Re: Terminate the idle sessions - Mailing list pgsql-hackers

From Thomas Munro
Subject Re: Terminate the idle sessions
Date
Msg-id CA+hUKGKK1eAhFf3w2U0_0WKcsLGAzyv7OYqxn0RmG-gygC_kCg@mail.gmail.com
Whole thread Raw
In response to Re: Terminate the idle sessions  (Tom Lane <tgl@sss.pgh.pa.us>)
Responses Re: Terminate the idle sessions  (Thomas Munro <thomas.munro@gmail.com>)
Re: Terminate the idle sessions  (Li Japin <japinli@hotmail.com>)
List pgsql-hackers
On Thu, Jan 7, 2021 at 12:55 PM Tom Lane <tgl@sss.pgh.pa.us> wrote:
> * Thomas' patch for improving timeout.c seems like a great idea, but
> it did indeed have a race condition, and I felt the comments could do
> with more work.

Oops, and thanks!  Very happy to see this one in the tree.

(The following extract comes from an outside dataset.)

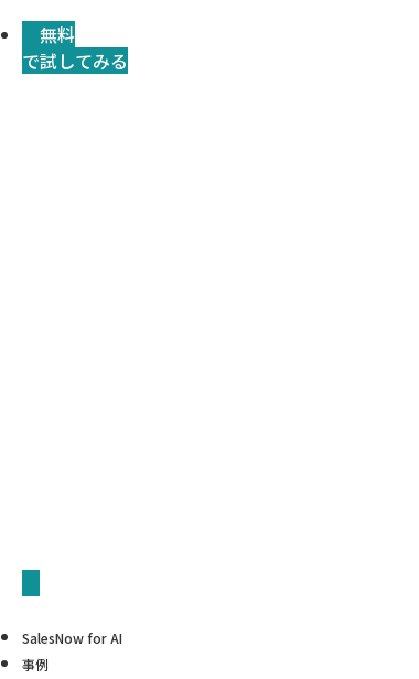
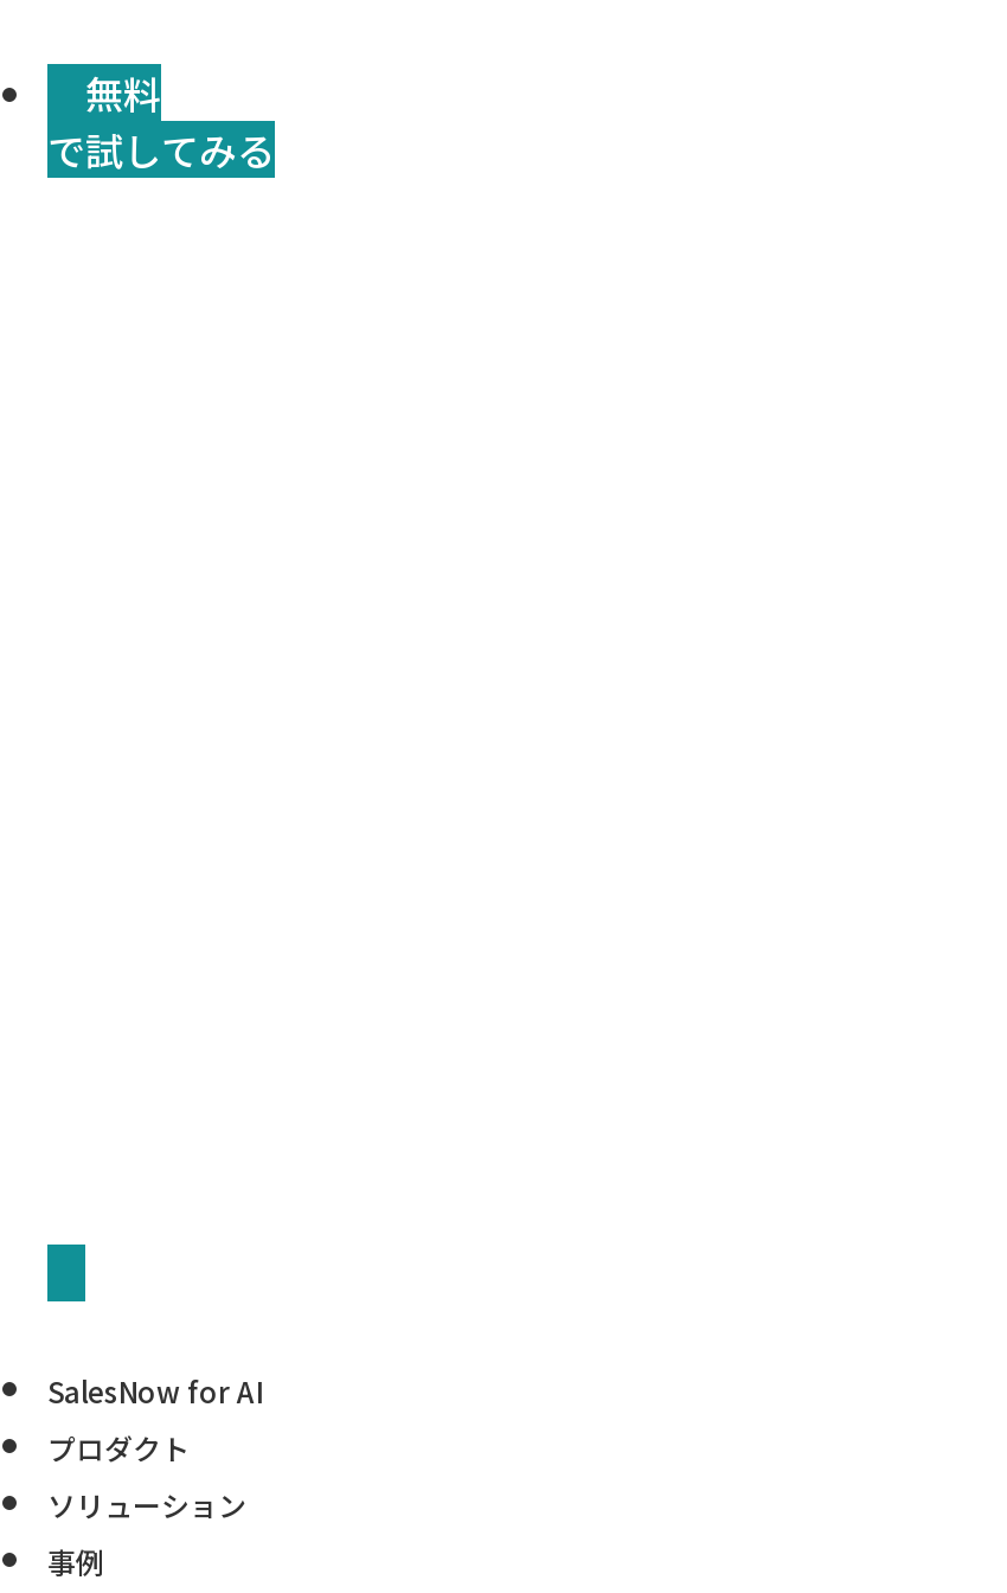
none -> [47,1427,246,1524] プロダクト | ソリューション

> * I'm not entirely comfortable with the name "idle_session_timeout",
> because it sounds like it applies to all idle states, but actually
> it only applies when we're not in a transaction.  I left the name
> alone and tried to clarify the docs, but I wonder whether a different
> name would be better.  (Alternatively, we could say that it does
> apply in all cases, making the effective timeout when in a transaction
> the smaller of the two GUCs.  But that'd be more complex to implement
> and less flexible, so I'm not in favor of that answer.)

Hmm, it is a bit confusing, but having them separate is indeed more flexible.

> * The SQLSTATE you chose for the new error condition seems pretty
> random.  I do not see it in the SQL standard, so using a code that's
> within the spec-reserved code range is certainly wrong.  I went with
> 08P02 (the "P" makes it outside the reserved range), but I'm not
> really happy either with using class 08 ("Connection Exception",
> which seems to be mainly meant for connection-request failures),
> or the fact that ERRCODE_IDLE_IN_TRANSACTION_SESSION_TIMEOUT is
> practically identical but it's not even in the same major class.
> Now 25 ("Invalid Transaction State") is certainly not right for
> this new error, but I think what that's telling us is that 25 was a
> misguided choice for the other error.  In a green field I think I'd
> put both of them in class 53 ("Insufficient Resources") or maybe class
> 57 ("Operator Intervention").  Can we get away with renumbering the
> older error at this point?  In any case I'd be inclined to move the
> new error to 53 or 57 --- anybody have a preference which?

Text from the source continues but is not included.